Office politicians are actually quite weak
"Where I work it is more subtle, particularly with some managers at the divisional manager level (£62k+). There is a lot of very self-serving behaviour which is usually exhibited through a lack of information sharing which tends to set up people below them to fail. I’ve been here a long time and now it is evident to me that this reveals a vulnerability and a lack of self-confidence in the person doing it. They are scared of looking bad, so will create issues for people lower down the food chain for people to deal with, which don’t come back and bite them on the backside. There are a lot of people in Teflon suits here. Nothing sticks to them, but they spend an awful lot of time sweating.
Join a union
Joining a union can be a godsend in these kinds of situations. Of course it helps to have someone in your corner but it also gives you opportunities to meet a whole set of other folk in your workplace who you might not normally get to know. Having more friendly faces around helps you keep some perspective on whatever’s going on in your little team bubble and makes the office an easier place to be every day.
Sympathy for the middle managers
"As a middle manager with an ever increasing workload, it can be a nightmare juggling expectations from above and below my level as well as from councillors. We’re having a joint meeting of the senior and middle managers soon to discuss “The Squeezed Middle” which will be useful as an information sharing forum but I struggle to see that anything will change as a result of it because most of our senior managers are under tremendous pressure to do more too. It’s a case of get your head down and get through it.
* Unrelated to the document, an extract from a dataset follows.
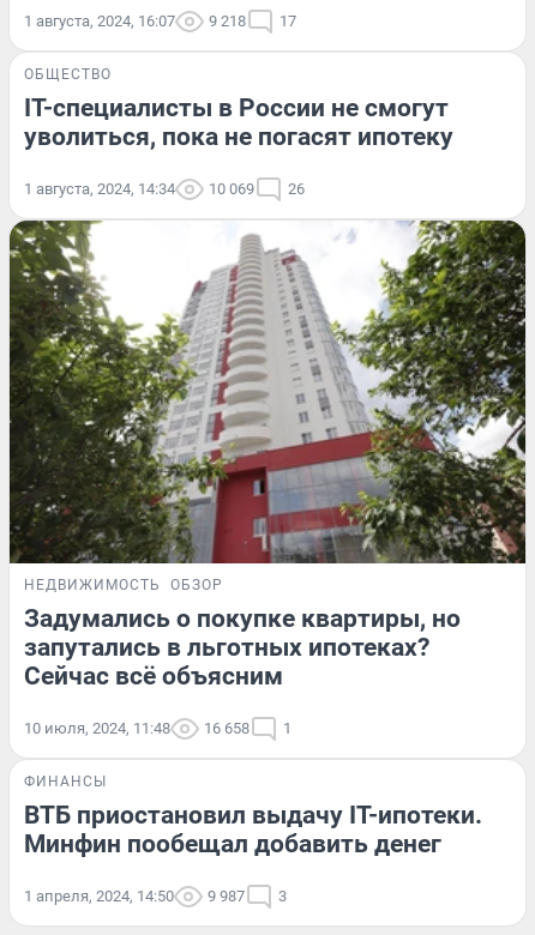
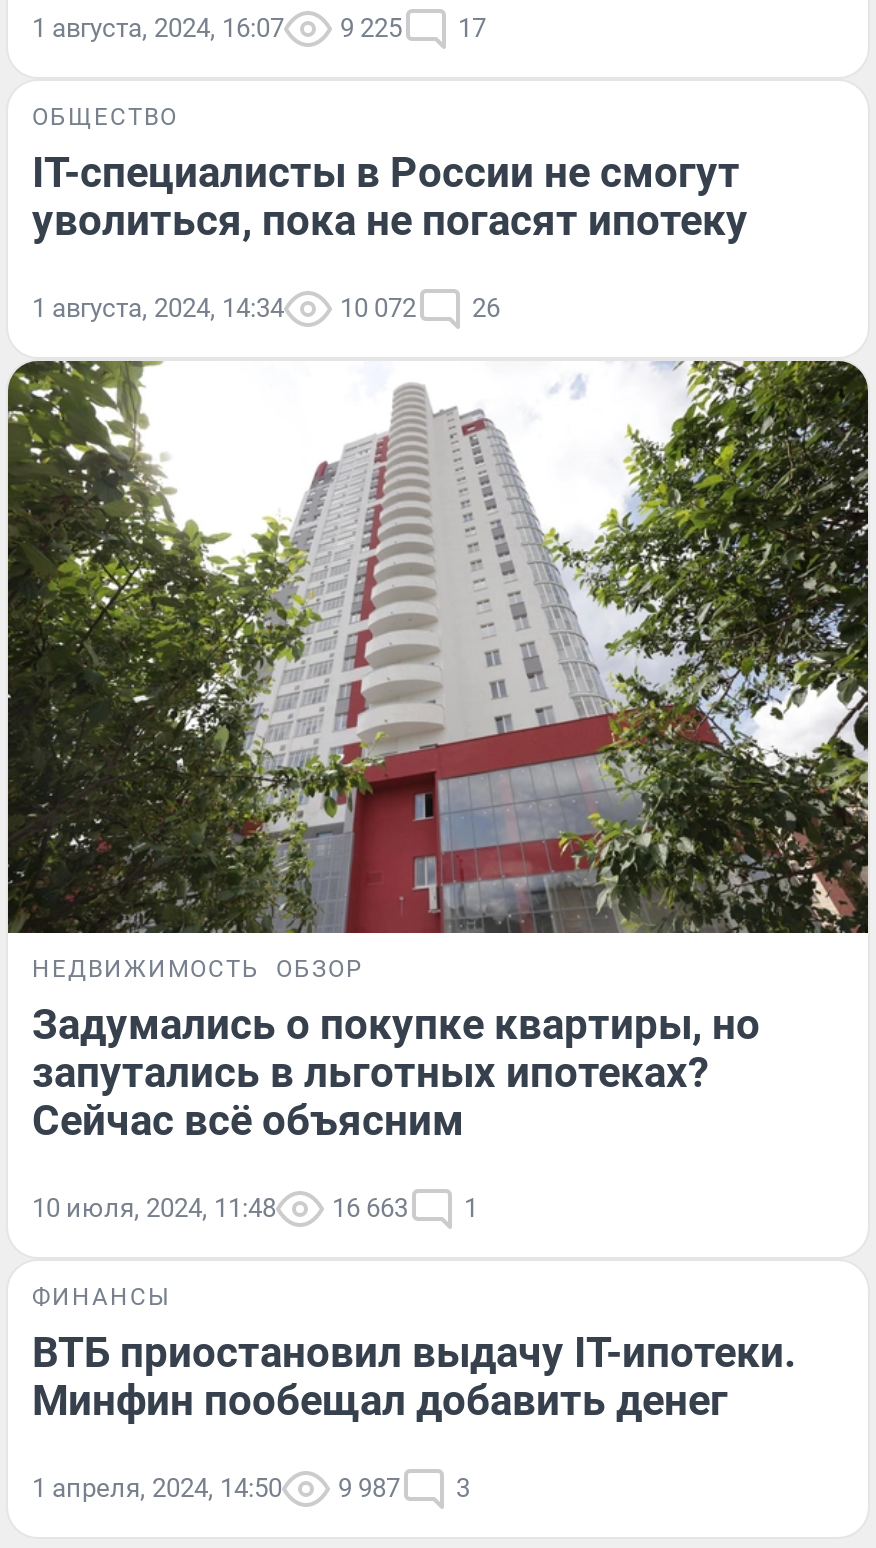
[24,12,296,30] 1 августа, 2024, 16:07 9 218 17 -> [32,12,486,42] 1 августа, 2024, 16:07 9 225 17
[24,179,305,197] 1 августа, 2024, 14:34 10 069 26 -> [32,292,500,322] 1 августа, 2024, 14:34 10 072 26
[24,720,291,738] 10 июля, 2024, 11:48 16 658 1 -> [32,1194,478,1224] 10 июля, 2024, 11:48 16 663 1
In a recent survey 5 out of 20 middle managers rated their feeling of pressure (1 lowest and 10 highest/suffocating) as 9 or 10."
People don't leave jobs, they leave managers
This statement is mostly right in my experience, although it can be the case that the wider business situation is the main driver of the politicking and hence the departures.
I worked for a chap who didn’t want to make friends with people in case they took advantage. He escalated to full on control freak too quickly from a standing start, which simultaneously stifled those who were innovative and created a culture of fear surrounding any more subtle attempts to change the underlying culture. This underlying culture was itself unhelpful to the business, but served the needs of the shop floor who were fully employed and paid every Friday regardless of the progress of the company.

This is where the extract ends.